I am: Shelby Lynne is perhaps the most talented singer no one knows what to do with.
Shelby in Memphis
Channeling Dusty Springfield, Shelby Lynne–style
By Brian Griffith
I meet Shelby Lynne outside her Petaluma hotel room, smoking a cigarette. Dressed in jeans, cowboy boots and a Western shirt unsnapped past the part of the body usually reserved for the Heimlich maneuver, her handsomeness is striking, especially her deep blue eyes; when the light's right, they change to a pale gray, and I see that she isn't about to take any shit from me or anyone else.
When Lynne won the Best New Artist Grammy in 2001, she ironically had 10 years of recording in Nashville behind her. She'd already released six albums, with material covering Western swing, straight country and pop; she even sang a duet with the great George Jones. The record company weasels had no idea how to market her.
Lynne had moved to Nashville from Alabama as a newlywed with her younger sister Alison Moorer, a singer in her own right, to escape family tragedy. The girls' parents were musical, and the family often performed together, but Lynne's father had a temper and an alcohol jones. One night, he shot his wife, then turned the gun on himself.
Lynne settles into a overstuffed couch in the lobby of the hotel to talk about the studio she's built in her home. Does she employ computer-driven digital recording and editing? "Absolutely not," she replies. "I don't know enough about the modern world to do that stuff. It has its purpose, but I prefer the warmth of tape."
In the 1990s, Lynne packed in her Nashville experience and moved west, settling in the California desert outside of Palm Springs. She signed with Island Records and convinced famed Sheryl Crow producer Bill Bottrell to helm her next record, but once again, tragedy reared its ugly head. In the summer of '98 Bottrell's seven-year-old son was found at the bottom of the cliff near the recording studio.
I Am Shelby Lynnewas released in 2000 to glowing reviews. Lynne at last was able to put together her various inspirations and influences in one package, and it brought her the Grammy. It also brought changes in her professional and personal life, as Bottrell's wife Betty became Lynne's manager and partner.
On the couch, the singer tells me that having the studio in her home allowed her to focus anew. "I was really enjoying the pure vocal with a very simple production," she recalls. "I'm out here playing as a musician. That's what I do. I don't worry about business. I'm a terrible business person."

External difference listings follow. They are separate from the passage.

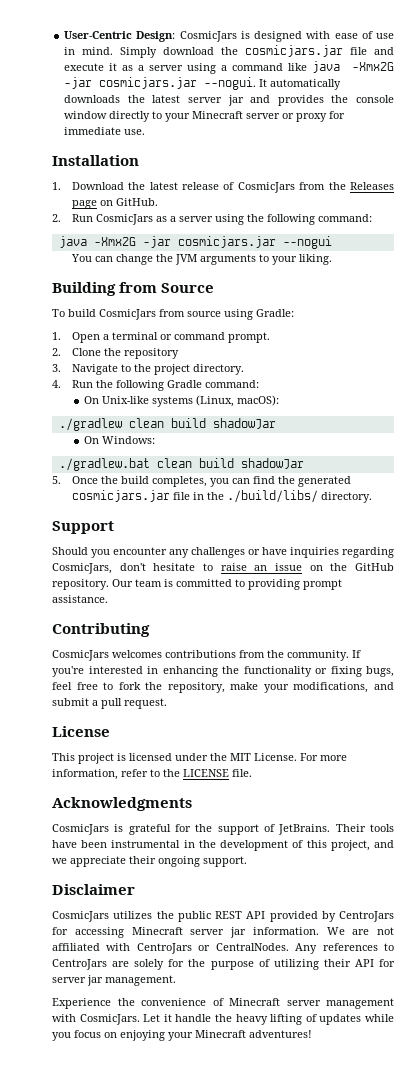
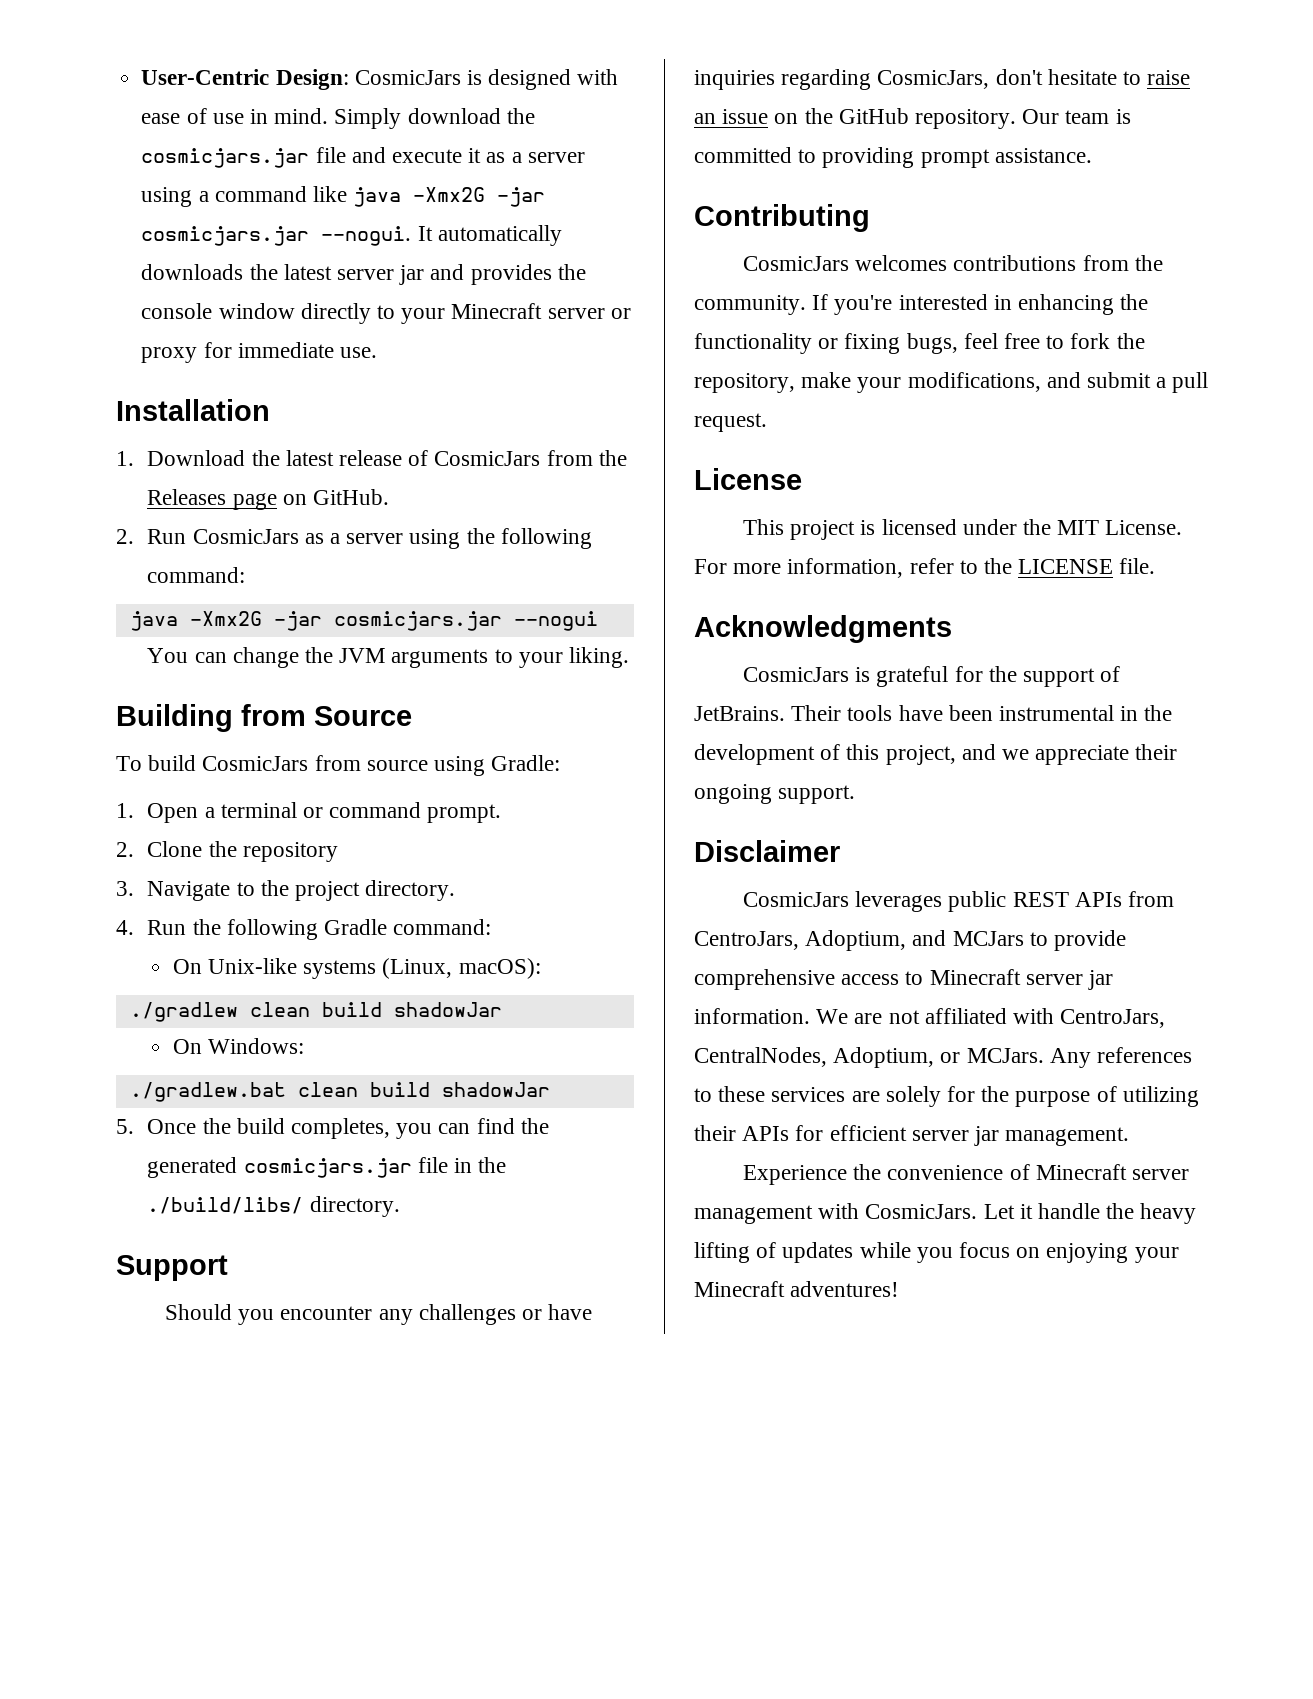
- CosmicJars utilizes the public REST API provided by CentroJars for accessing Minecraft server jar information.
+ CosmicJars leverages public REST APIs from CentroJars, Adoptium, and MCJars to provide comprehensive access to Minecraft server jar information.
- We are not affiliated with CentroJars or CentralNodes.
+ We are not affiliated with CentroJars, CentralNodes, Adoptium, or MCJars.
- Any references to CentroJars are solely for the purpose of utilizing their API for server jar management.
+ Any references to these services are solely for the purpose of utilizing their APIs for efficient server jar management.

Barry Manilow, of all people, inspired Lynne's latest release. They met at a Grammy soiree some years back, and the man who writes the songs told Lynne he was a fan and brought up the idea of her covering some of Dusty Springfield's work. Bottrell liked the idea, and Lynne, who admits that no one can fill Springfield's shoes, went for it.
Early last year, Lynne entered the legendary Studio A in the iconic Capitol building in Hollywood to record Just a Little Lovin'. She insisted on recording with a Studer two-inch tape machine, much like the one she has at home. Unlike the original Springfield arrangements, which were embellished with strings and brass, Lynne hardheadedly stuck with simple guitar, bass and drums to back the purity of her voice, giving the album a sound the New York Timeshas called "an air of cloistered intimacy and naked vulnerability."
Not surprisingly, Lynne prefers vinyl to iPods, but "I listen to everything," she says on the couch. "I get in moods. I don't know if it necessarily influences my writing, but I know that somehow it does."
"Plus," she writes on her website, further extolling vinyl, "you can roll a doobie on it. That's hard on an iPod." I can see a twinkle in those eyes.